How many lines of these entries hold the string "Casquette"? Answer with the number alone.

(Provided information Opens)

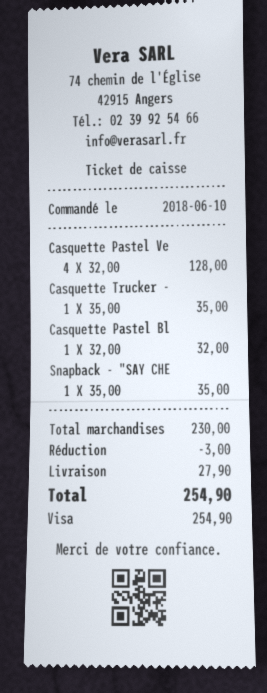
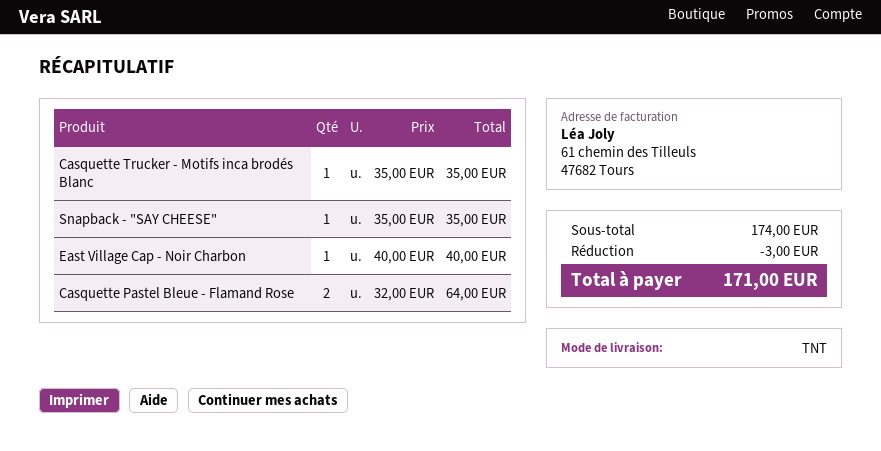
Casquette Pastel Ve: 4 x 32.00 = 128.00 -> none
Casquette Pastel Bl: 1 x 32.00 = 32.00 -> 2 x 32.00 = 64.00
East Village Cap - Noir Charbon: none -> 1 x 40.00 = 40.00
subtotal: 230.00 -> 174.00
shipping: 27.90 -> none
total: 254.90 -> 171.00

(Provided information Closes)

__Response to the task__:
2